**Your goal**
Repeat the records below verbatim, and do not copy their pictures.

Segment Start: Records for this exercise

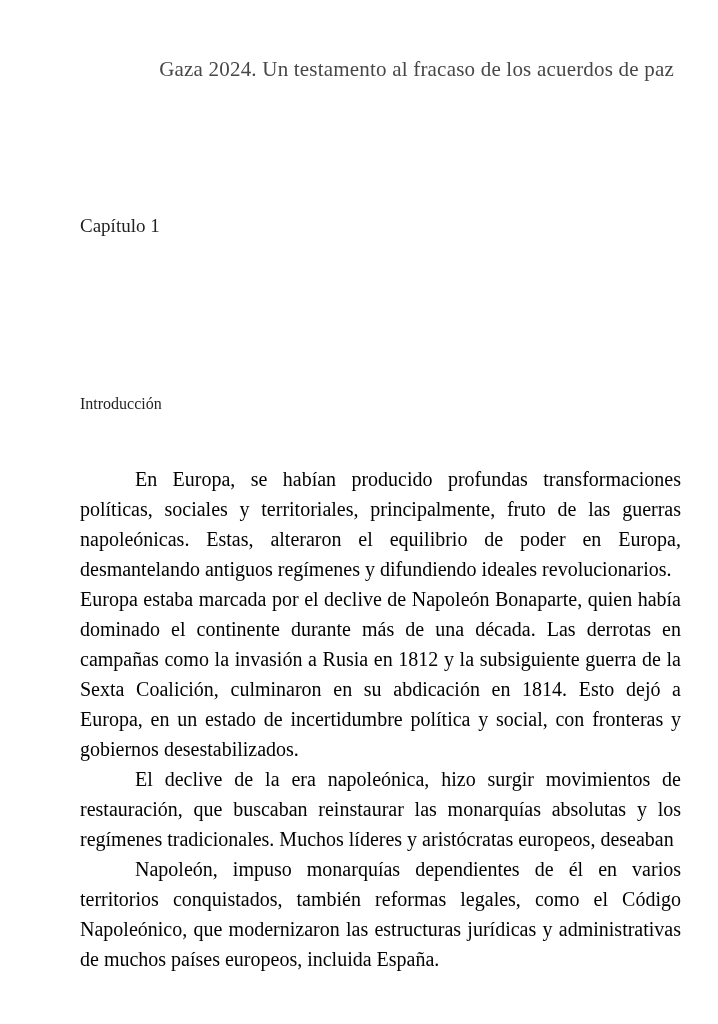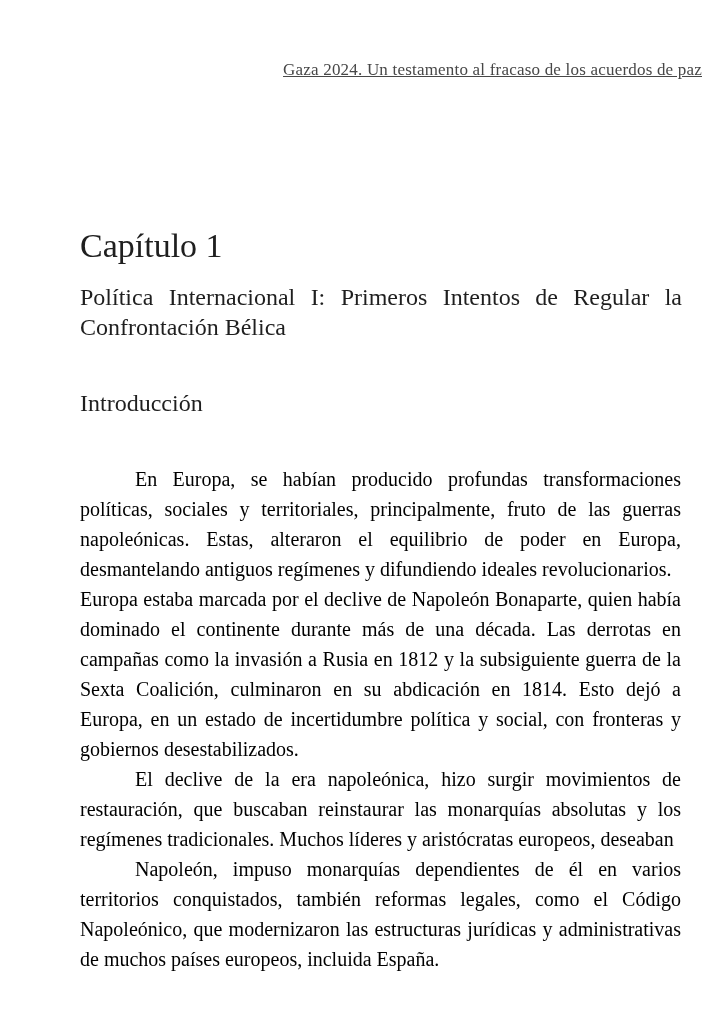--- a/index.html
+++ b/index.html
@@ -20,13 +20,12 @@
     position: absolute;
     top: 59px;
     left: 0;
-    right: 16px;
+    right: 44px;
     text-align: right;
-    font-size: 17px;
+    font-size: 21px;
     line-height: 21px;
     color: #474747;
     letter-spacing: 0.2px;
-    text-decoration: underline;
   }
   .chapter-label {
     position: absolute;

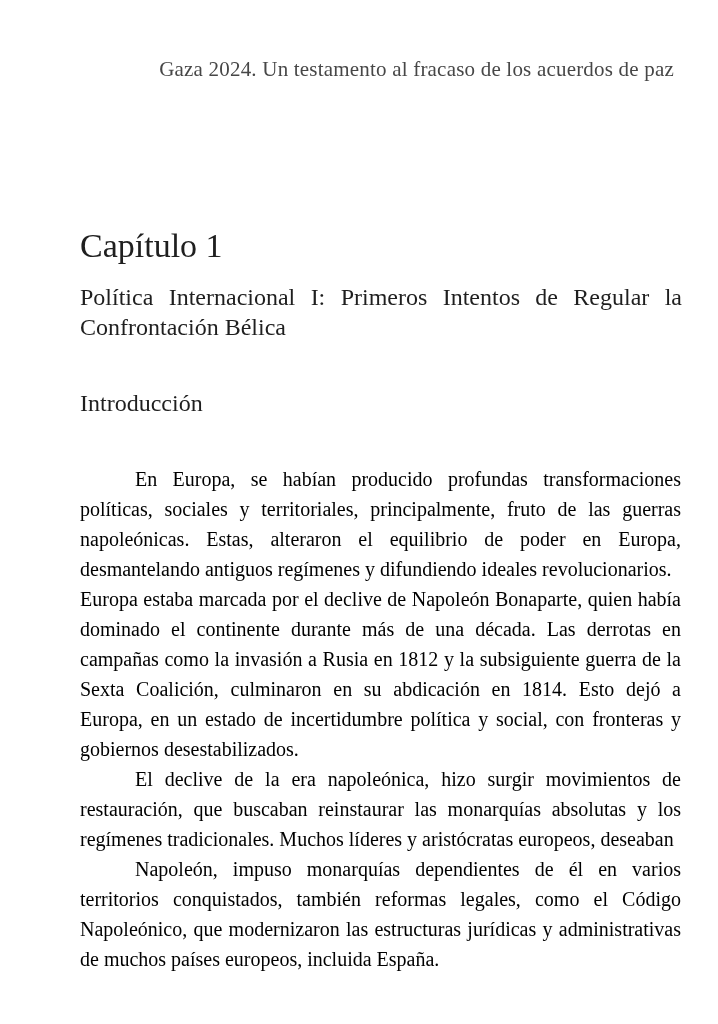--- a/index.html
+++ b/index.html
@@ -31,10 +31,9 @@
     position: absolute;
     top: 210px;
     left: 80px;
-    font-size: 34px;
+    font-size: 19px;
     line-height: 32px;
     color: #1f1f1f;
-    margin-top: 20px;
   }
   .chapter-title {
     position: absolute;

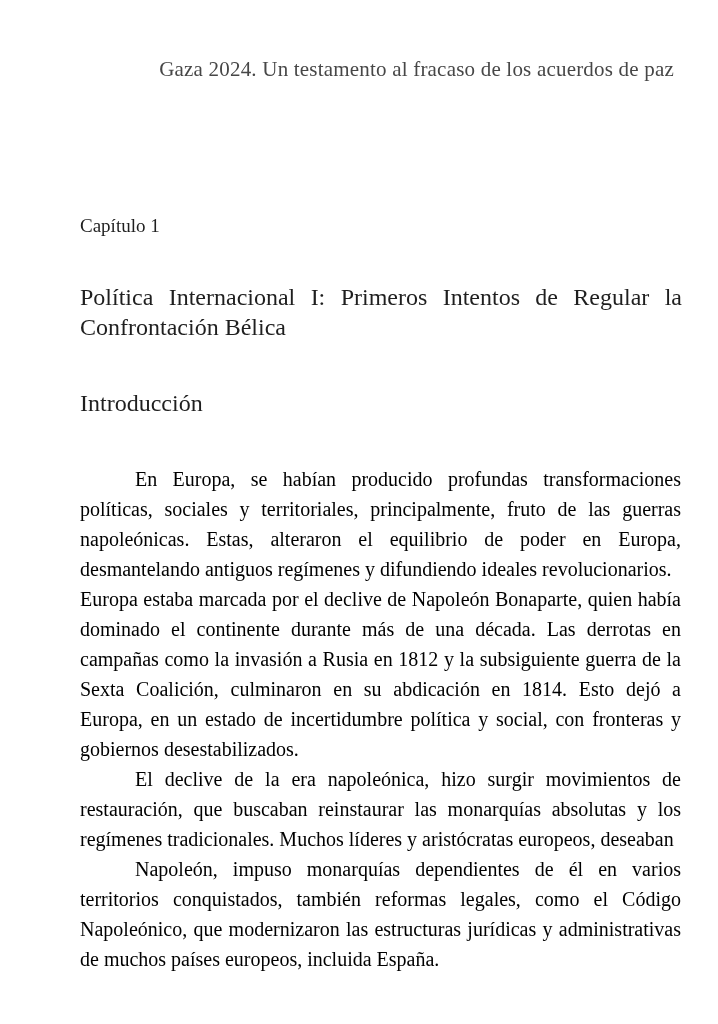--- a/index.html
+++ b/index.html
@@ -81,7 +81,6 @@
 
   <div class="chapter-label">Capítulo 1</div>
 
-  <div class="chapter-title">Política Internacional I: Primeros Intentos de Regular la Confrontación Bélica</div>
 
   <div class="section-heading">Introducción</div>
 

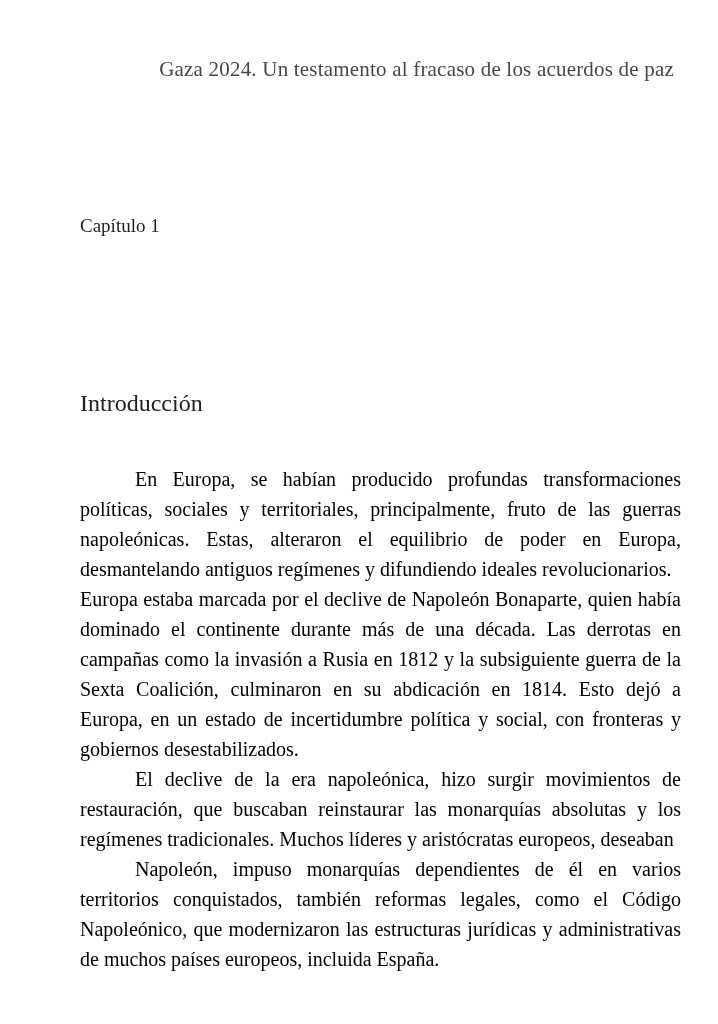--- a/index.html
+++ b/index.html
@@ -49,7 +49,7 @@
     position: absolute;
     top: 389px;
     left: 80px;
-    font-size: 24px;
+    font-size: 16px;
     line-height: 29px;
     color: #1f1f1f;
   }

Segment End: Records for this exercise

**Reply**
--- a/index.html
+++ b/index.html
@@ -20,13 +20,12 @@
     position: absolute;
     top: 59px;
     left: 0;
-    right: 16px;
+    right: 44px;
     text-align: right;
-    font-size: 17px;
+    font-size: 21px;
     line-height: 21px;
     color: #474747;
     letter-spacing: 0.2px;
-    text-decoration: underline;
   }
   .chapter-label {
     position: absolute;

--- a/index.html
+++ b/index.html
@@ -31,10 +31,9 @@
     position: absolute;
     top: 210px;
     left: 80px;
-    font-size: 34px;
+    font-size: 19px;
     line-height: 32px;
     color: #1f1f1f;
-    margin-top: 20px;
   }
   .chapter-title {
     position: absolute;

--- a/index.html
+++ b/index.html
@@ -81,7 +81,6 @@
 
   <div class="chapter-label">Capítulo 1</div>
 
-  <div class="chapter-title">Política Internacional I: Primeros Intentos de Regular la Confrontación Bélica</div>
 
   <div class="section-heading">Introducción</div>
 

--- a/index.html
+++ b/index.html
@@ -49,7 +49,7 @@
     position: absolute;
     top: 389px;
     left: 80px;
-    font-size: 24px;
+    font-size: 16px;
     line-height: 29px;
     color: #1f1f1f;
   }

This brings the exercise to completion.